17-25 ARALIK HATIRLATMASI!
Batum, “17-25 Aralık’ta yaşananlarla iktidar, bu tarz uygulamaların kendisine de uygulandığını gördü ve onlar da bazı değişikliklere gitti. Ancak şimdi yeniden benzer bir dönem yaşanıyor” dedi.
"BEDELİNİ ÜLKE ÖDER"
İddialara ilişkin soruşturma açılmasının gayet olağan olduğunu söyleyen Batum, yargı sürecinin usul ve esasına ilişkin ise şunları söyledi:
“Bir kişi hakkında ağır bir suç işlediği iddiası ileri sürülebilir. Bu kapsamda elbette soruşturma da açılabilir. Sorun bu değil. Ancak bu sürecin nasıl yürütülmesi gerektiği hukuk çevresinde bellidir. Gözaltı süreci 4 günü geçemez. Katalog suçlar dahil delil karartma şüphesi, kaçma şüphesi toplumdan ayrılması gerekecek bir tehlike şüphesi yoksa bu kişinin tutuklanması için şartlar olgunlaşmamış demektir. Soruşturma için objektif ve ortalama bir kişiyi ikna edecek seviyede verilerin olması gerekir. Ancak tutuklama için çok daha açık ve zorlayıcı verilerin olması gerekir.

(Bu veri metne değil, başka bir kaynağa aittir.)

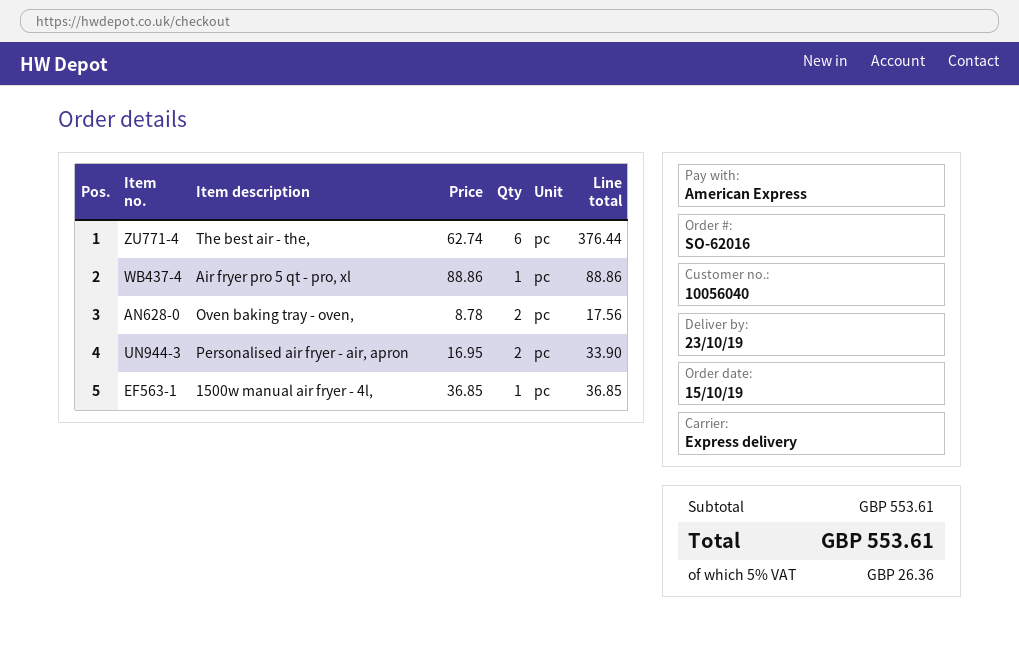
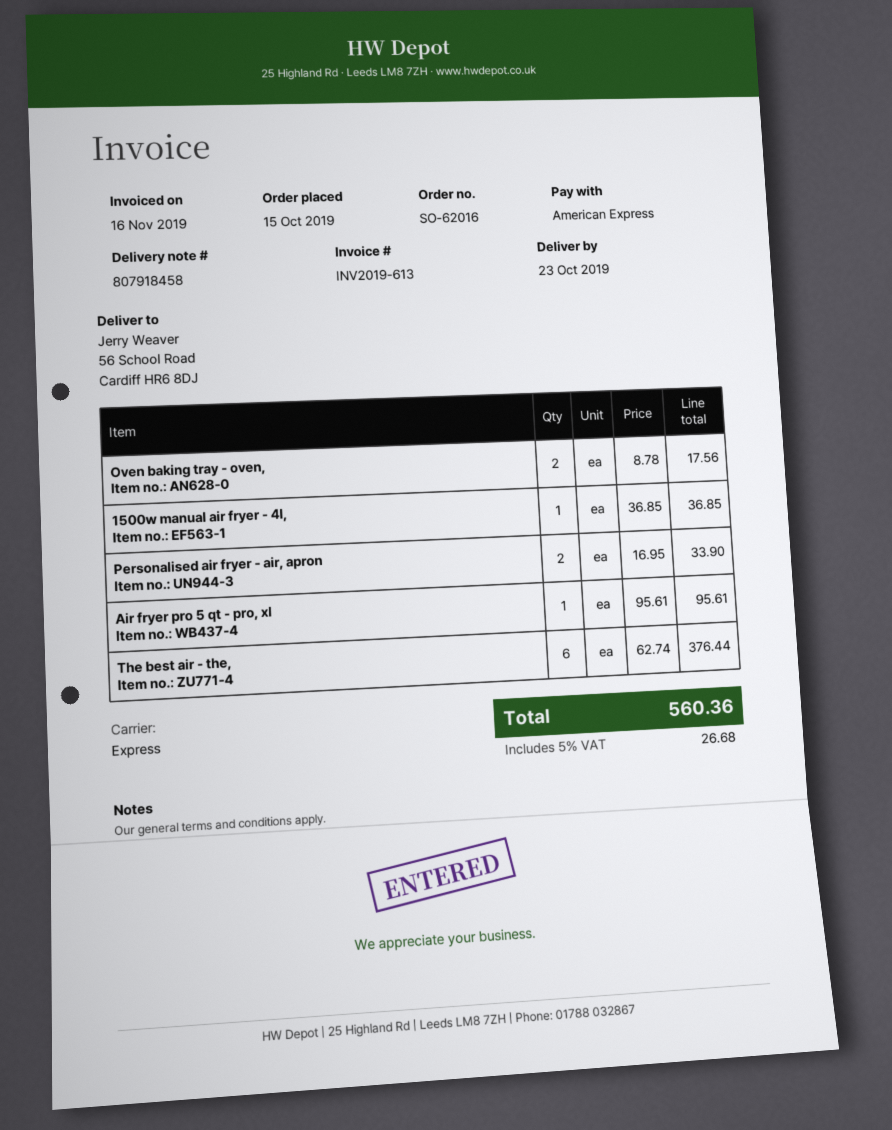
Air fryer pro 5 qt - pro, xl: 1 x 88.86 = 88.86 -> 1 x 95.61 = 95.61
tax: 5% = 26.36 -> 5% = 26.68
total: 553.61 -> 560.36

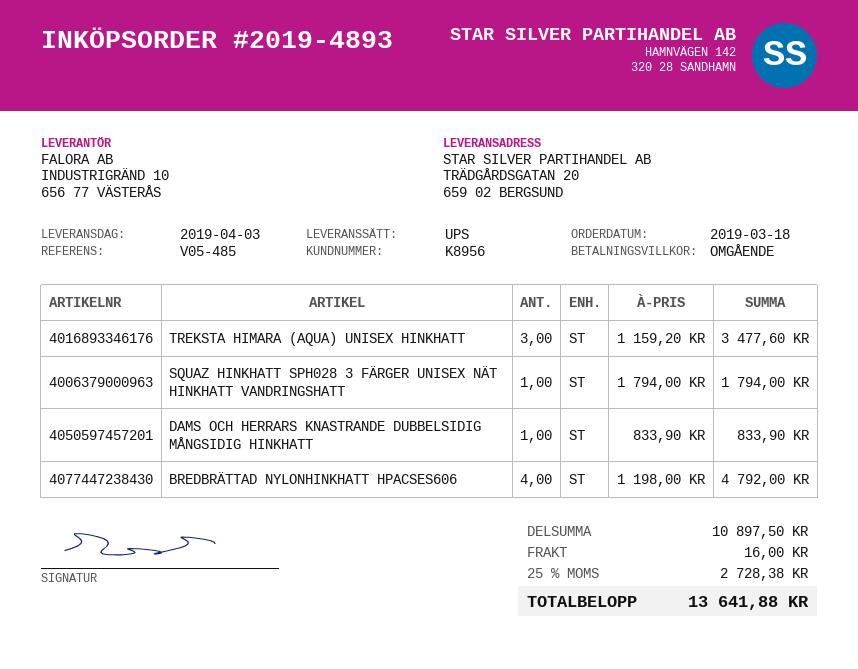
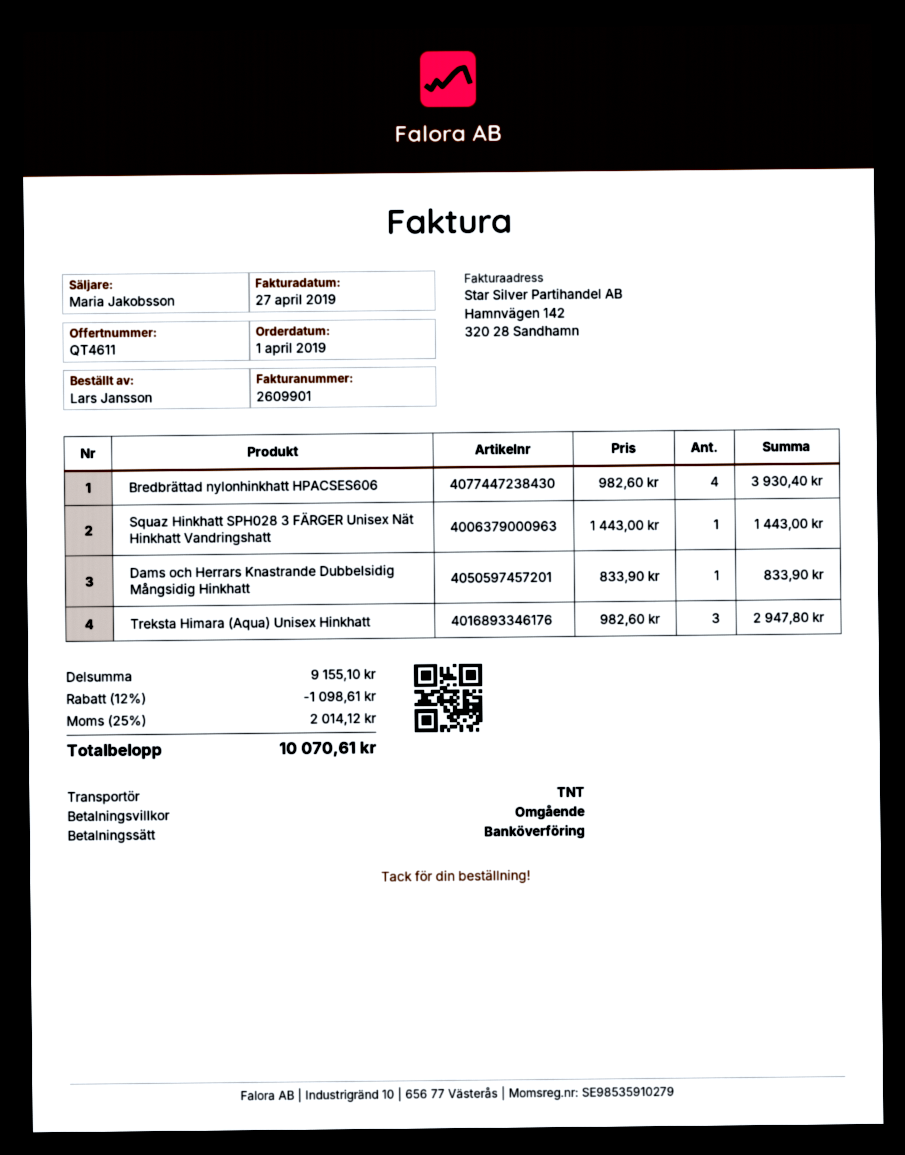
order date: 2019-03-18 -> 2019-04-01
shipping method: UPS -> TNT
TREKSTA HIMARA (AQUA) UNISEX HINKHATT: 3 x 1159.20 = 3477.60 -> 3 x 982.60 = 2947.80
SQUAZ HINKHATT SPH028 3 FÄRGER UNISEX NÄT HINKHATT VANDRINGSHATT: 1 x 1794.00 = 1794.00 -> 1 x 1443.00 = 1443.00
BREDBRÄTTAD NYLONHINKHATT HPACSES606: 4 x 1198.00 = 4792.00 -> 4 x 982.60 = 3930.40
subtotal: 10897.50 -> 9155.10
discount: none -> 12% = 1098.61
shipping: 16.00 -> none
tax: 25% = 2728.38 -> 25% = 2014.12
total: 13641.88 -> 10070.61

AİHM kararları da ortadadır, bir kişinin tutukluluk süreci, kapsamlı gerekçe belirtmeden ve yeni gelişmeler yaşanmadan uzatılamaz. Ayrıca bir kişinin sosyal medya paylaşımında toplumsal tehlike yaratacak bir içerik varsa bunun işlemi de 10 yıl sonrasında yapılmaz. Ergenekon sürecinde yaşanan bir süreci yeniden yaşıyoruz. Aynı çukura bir kez daha düşülmesinin bedelini en çok yine ülke öder. Yanlıştan bir an önce dönülmeli. Hukuk devleti olmanın gerekleriyle ve devlet ağırlığıyla hareket edilmeli.”